Да (думал Амброджо), Антихрист должен появиться за тридцать три года до конца света. Но 6967 год от Сотворения мира (он же 1459 от Рождества Христова) давно прошел, а знамения пришествия Антихристова все еще не ощутимы. Следует ли из этого, что конец света откладывается на неопределенный срок?
В один из дней посадник Гавриил сказал ему:
Мне нужен человек, который добрался бы до Иерусалима. Я хочу, чтобы в память моей погибшей дочери Анны он повесил в храме Гроба Господня лампаду. И этим человеком мог бы быть ты.
Что ж, ответил Амброджо, я мог бы быть этим человеком. Ты много для меня сделал, и я отвезу лампаду в память твоей погибшей дочери.
Посадник Гавриил обнял Амброджо.
Знаю, что ты ждешь здесь конца света. Я думаю, до того времени ты успеешь вернуться.
Не волнуйся, посадник, сказал Амброджо, ибо если ожидаемое произойдет, то оно будет заметно повсюду. А посещение Иерусалима благодатно.
По улице вели связанного калачника Самсона.
Славные, милые мои хлебобулочные изделия, говорил, плача, калачник. Я любил вас паче жизни моей и чужой, ибо умел вас взлелеять как никто другой в целом граде Пскове.

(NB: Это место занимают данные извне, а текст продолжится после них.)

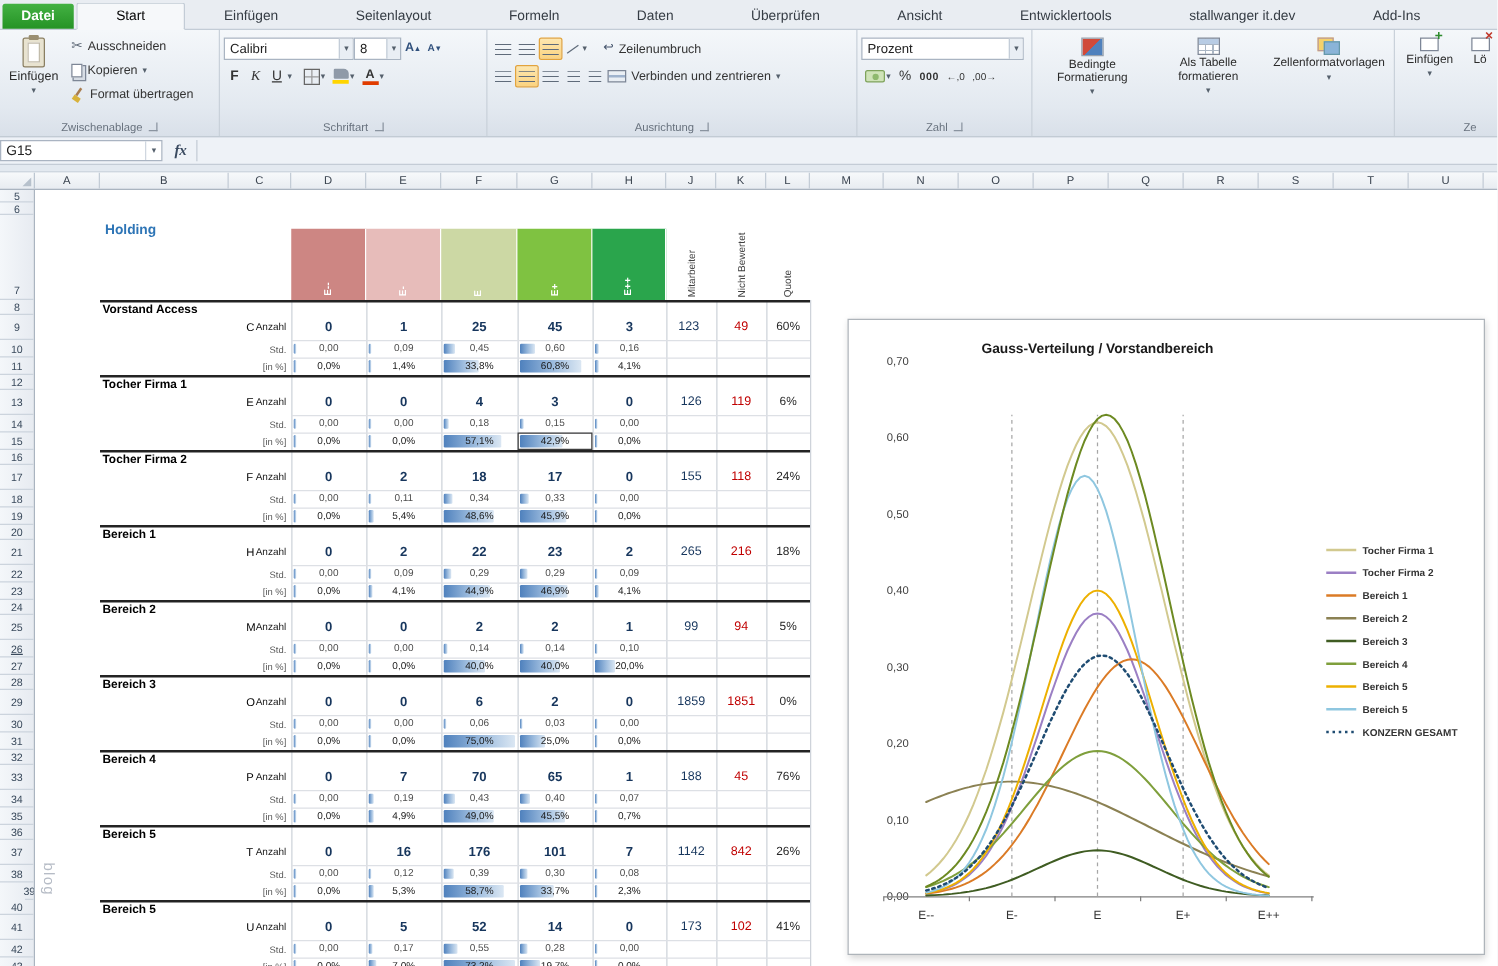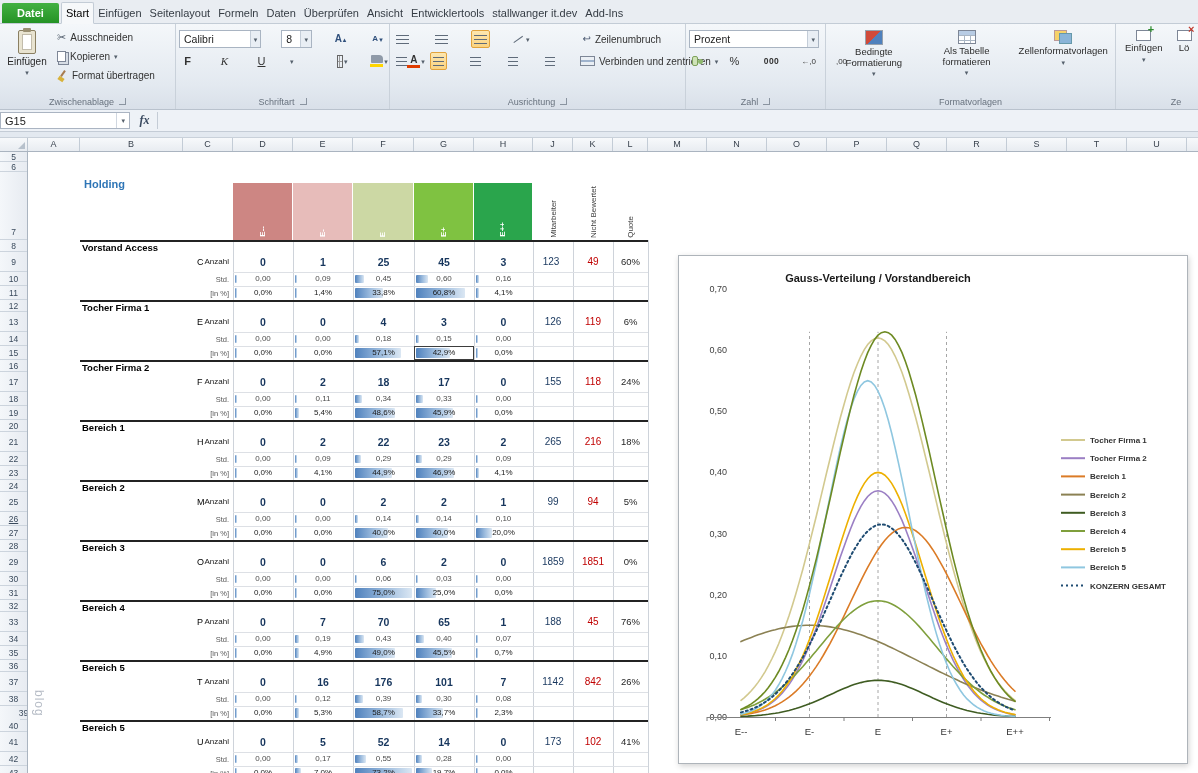--- a/index.html
+++ b/index.html
@@ -9,7 +9,7 @@
 
 .tabbar{height:24px;background:#e9edf2;border-bottom:1px solid #c3ccd6;display:flex;align-items:flex-end;padding-left:2px}
 .tabs{display:flex;align-items:flex-end}
-.tab{padding:4px 4px 4px;font-size:11px;color:#353c44;white-space:nowrap}
+.tab{padding:4px 31px 4px;font-size:11px;color:#353c44;white-space:nowrap}
 .tab.file{background:linear-gradient(#43b143,#259325);color:#fff;font-weight:bold;border-radius:2px 2px 0 0;padding:4px 15px;margin-right:2px}
 .tab.active{background:#f6f8fa;border:1px solid #c3ccd6;border-bottom:1px solid #f6f8fa;border-radius:2px 2px 0 0;color:#000;margin-bottom:-1px}
 

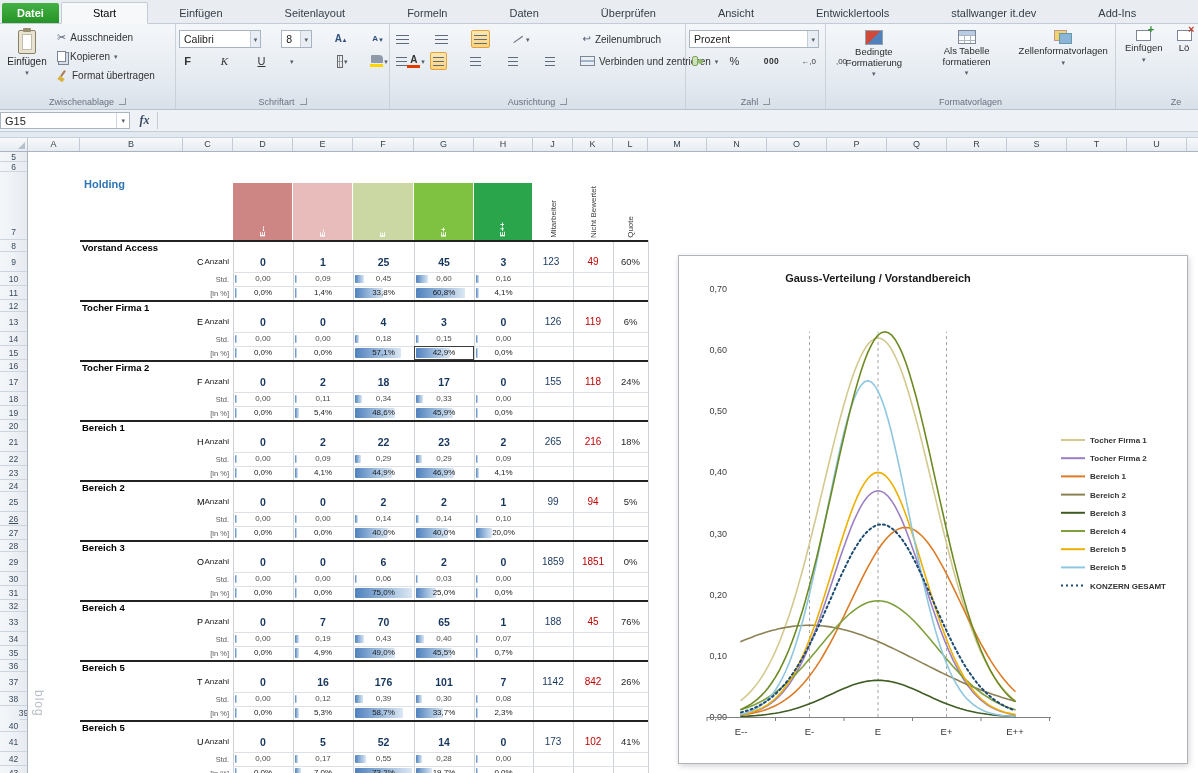--- a/index.html
+++ b/index.html
@@ -18,7 +18,7 @@
 .rg-content{flex:1;display:flex;gap:4px}
 .vstack{display:flex;flex-direction:column;justify-content:flex-start;gap:3px;padding-top:3px}
 .vstack2{flex-direction:column;gap:4px;padding-top:4px}
-.rrow{display:flex;align-items:center;gap:20px}
+.rrow{display:flex;align-items:center;gap:0}
 .rg-label{height:15px;font-size:9px;color:#68727e;display:flex;align-items:center;justify-content:center;gap:5px}
 .dlg{width:7px;height:7px;border-right:1px solid #8a94a0;border-bottom:1px solid #8a94a0;display:inline-block}
 .caret{font-size:7px;color:#55606c;line-height:1}

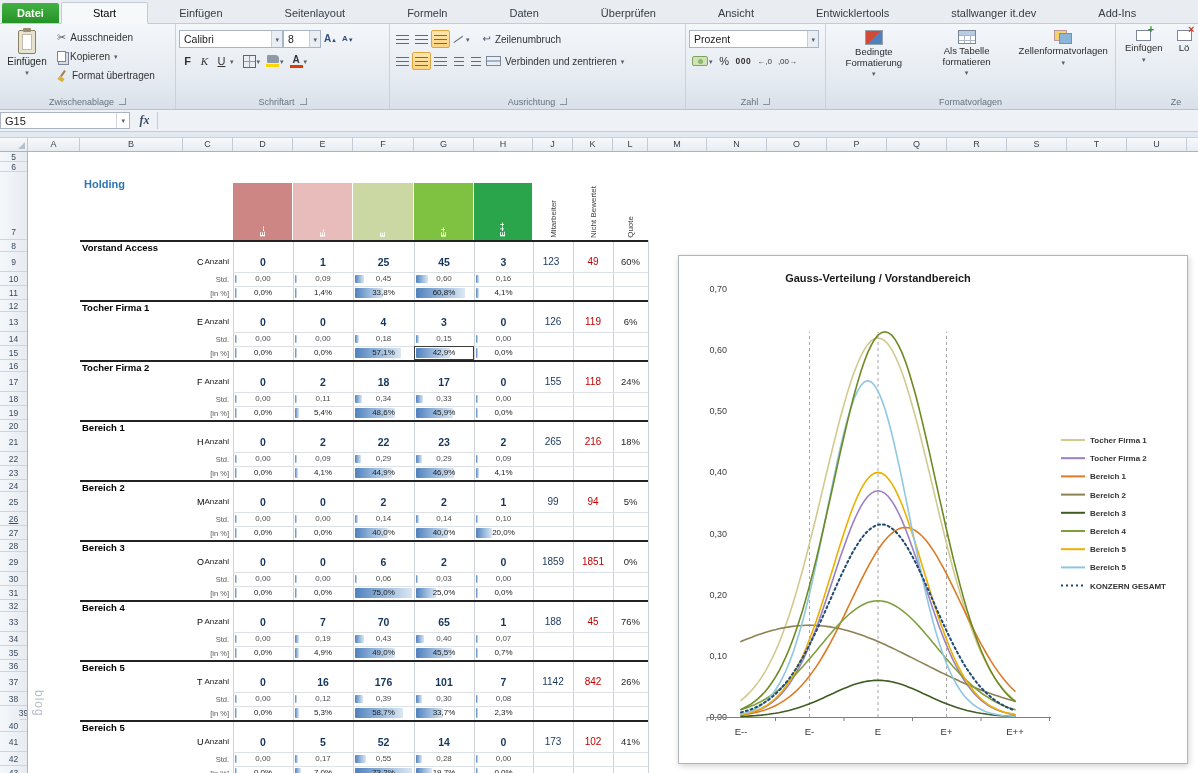--- a/index.html
+++ b/index.html
@@ -310,9 +310,6 @@
             <span class="caret">▾</span>
           </div>
       </div>
-      <div class="rg-label">
-          <span>Formatvorlagen</span>
-        </div>
     </div>
 
     <div class="rgroup" style="width:120px;border-right:none">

Юродивый же Карп хватал вас своим нечистым ртом и валял по земле, он раздавал вас тем, кто горбушки вашей не стоит, а все улыбались, мня, яко добро творит. И я улыбался, ибо что же мне оставалось делать, когда все числили меня добрым человеком, да я и был таким, если разобраться. Просто мера ожидавшегося от меня превышала меру моей доброты, так бывает, что тут удивительного. И вот, доложу я вам, зазор между ожидаемым и имевшимся заполнялся во мне просто-таки свинцовой злостью. Зазор увеличивался, и злость увеличивалась, а на устах моих цвела улыбка, которая была для меня, верите ли, родом судороги.
Знаешь ли, сколько времени ты уже провел во Пскове, спросил Арсения юродивый Фома.
Арсений пожал плечами.
А я знаю, возликовал юродивый Фома. Ты отработал уже за Лию, и за Рахиль, и еще за кого-то третьего.

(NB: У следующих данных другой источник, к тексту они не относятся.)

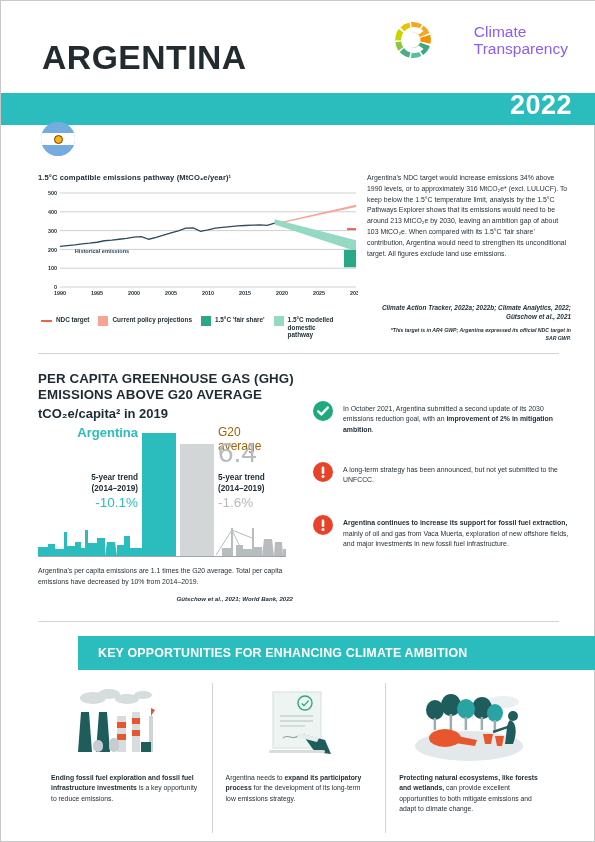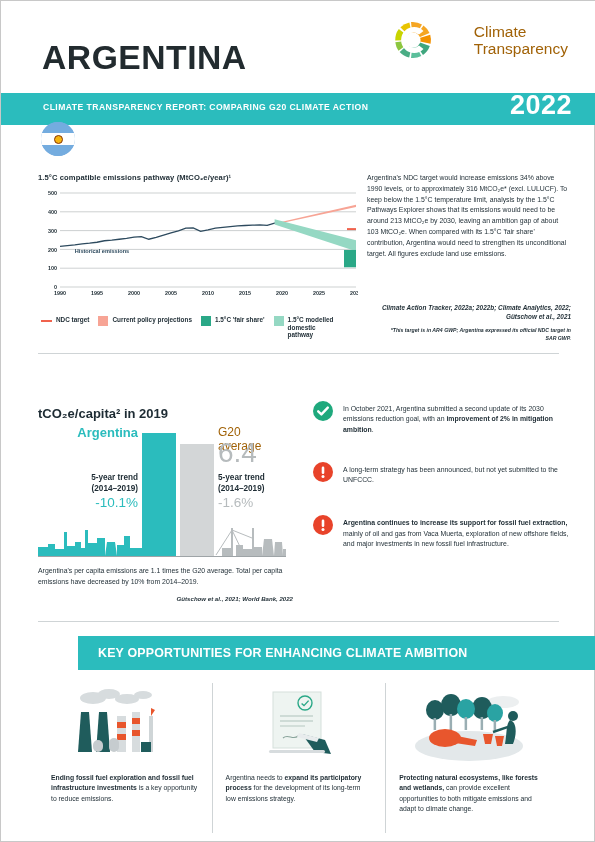--- a/index.html
+++ b/index.html
@@ -35,7 +35,7 @@
   }
   .logo-mark { width: 42px; height: 42px; }
   .logo-text {
-    font-size: 15.5px; line-height: 17px; color: #a16207; font-weight: 400; margin-left: 32px;
+    font-size: 15.5px; line-height: 17px; color: #8b5cf6; font-weight: 400; margin-left: 32px;
   }
 
   

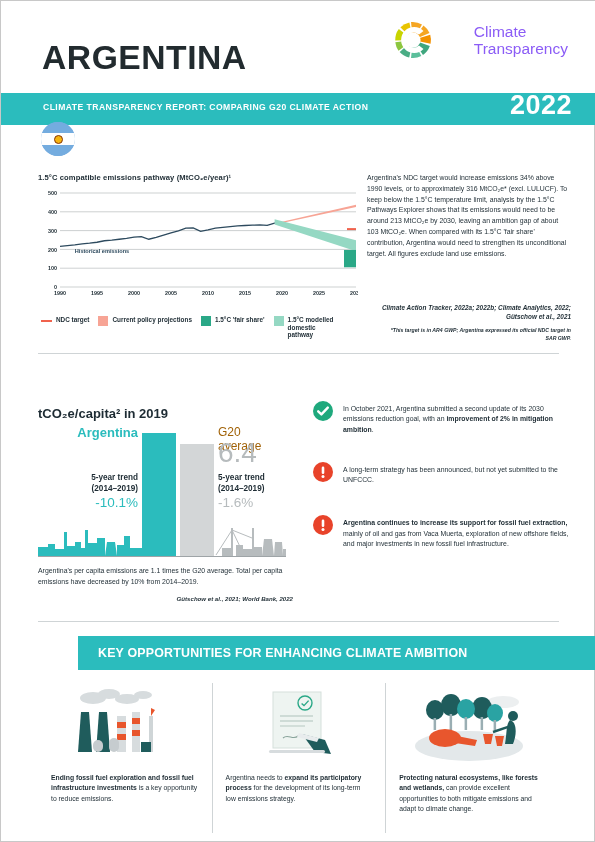--- a/index.html
+++ b/index.html
@@ -242,7 +242,6 @@
   </div>
 
   <div class="teal-bar">
-    <div class="teal-bar-label">CLIMATE TRANSPARENCY REPORT: COMPARING G20 CLIMATE ACTION</div>
     <div class="year-label">2022</div>
   </div>
 

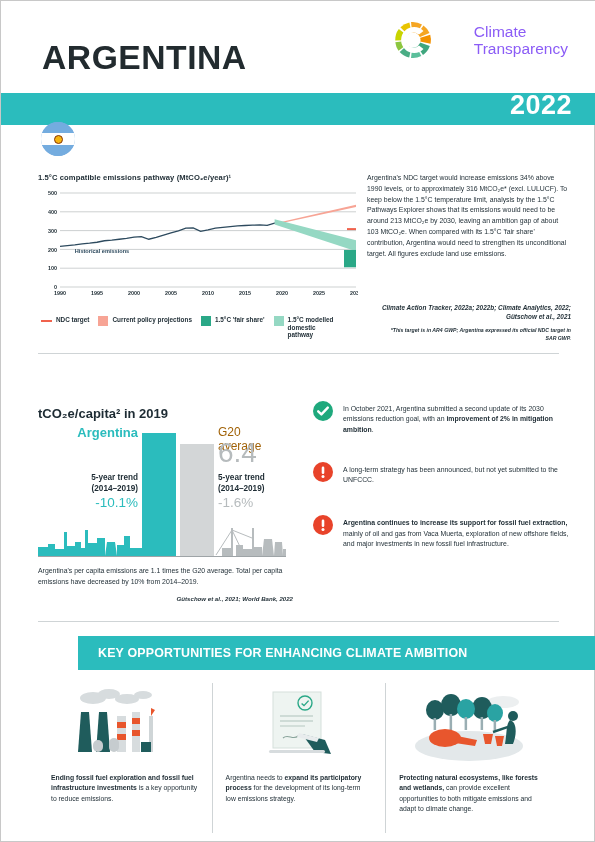--- a/index.html
+++ b/index.html
@@ -314,6 +314,7 @@
   <div class="hr-rule" style="top:352px;"></div>
 
   <div class="percap">
+    <div class="sec-title percap-title">PER CAPITA GREENHOUSE GAS (GHG) EMISSIONS ABOVE G20 AVERAGE</div>
     <div class="percap-sub">tCO₂e/capita² in 2019</div>
 
     <div class="bars-wrap">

Только не за Устину, сказал в сердце своем Арсений.
Фома показал на уводимого стражей калачника Самсона и закричал:
С уходом Карпа в твоем молчании больше нет смысла. Ты мог молчать, потому что говорил Карп. Теперь у тебя нет такой возможности.

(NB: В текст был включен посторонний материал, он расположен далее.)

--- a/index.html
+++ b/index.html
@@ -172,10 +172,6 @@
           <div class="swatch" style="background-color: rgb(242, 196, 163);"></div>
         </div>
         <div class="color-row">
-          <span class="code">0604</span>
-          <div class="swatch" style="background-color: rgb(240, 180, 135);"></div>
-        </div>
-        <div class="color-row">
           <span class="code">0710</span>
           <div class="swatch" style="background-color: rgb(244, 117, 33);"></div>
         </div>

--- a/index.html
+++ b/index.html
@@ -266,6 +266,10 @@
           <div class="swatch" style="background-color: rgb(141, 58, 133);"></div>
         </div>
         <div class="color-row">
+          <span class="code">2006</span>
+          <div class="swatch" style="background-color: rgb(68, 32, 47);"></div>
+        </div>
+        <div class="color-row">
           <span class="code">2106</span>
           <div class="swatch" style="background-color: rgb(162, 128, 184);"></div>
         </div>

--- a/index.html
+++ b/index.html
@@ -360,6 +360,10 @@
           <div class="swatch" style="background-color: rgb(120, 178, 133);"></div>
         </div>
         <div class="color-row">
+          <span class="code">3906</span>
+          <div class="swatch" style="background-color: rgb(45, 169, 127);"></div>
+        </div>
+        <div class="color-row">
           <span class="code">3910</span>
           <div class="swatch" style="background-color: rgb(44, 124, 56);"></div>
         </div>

Так что же мне теперь делать, спросил Арсений.
Карп звал тебя в Небесный Иерусалим, а ты не стал ему попутчиком. Это и понятно: ты не пойдешь туда без Устины. Но отправься в Иерусалим земной, чтобы попросить о ней у Всевышнего.
Как же я доберусь до Иерусалима, спросил Арсений.
Есть тут у меня одна идея, ответил юродивый Фома. Пока же, приятель, отдай мне мешок с грамотами Христофора. Он тебе больше не понадобится.
Арсений отдал юродивому Фоме мешок с грамотами Христофора, но внутренне был скорбен. Отдавая мешок, Арсений подумал, что у него, оказывается, оставалась привязанность к имуществу, и устыдился своего чувства. Юродивый же Фома понял, что творится в душе Арсения, и сказал ему:
Не скорби, Арсение, поскольку собранная Христофором мудрость войдет в тебя бесписьменным путем.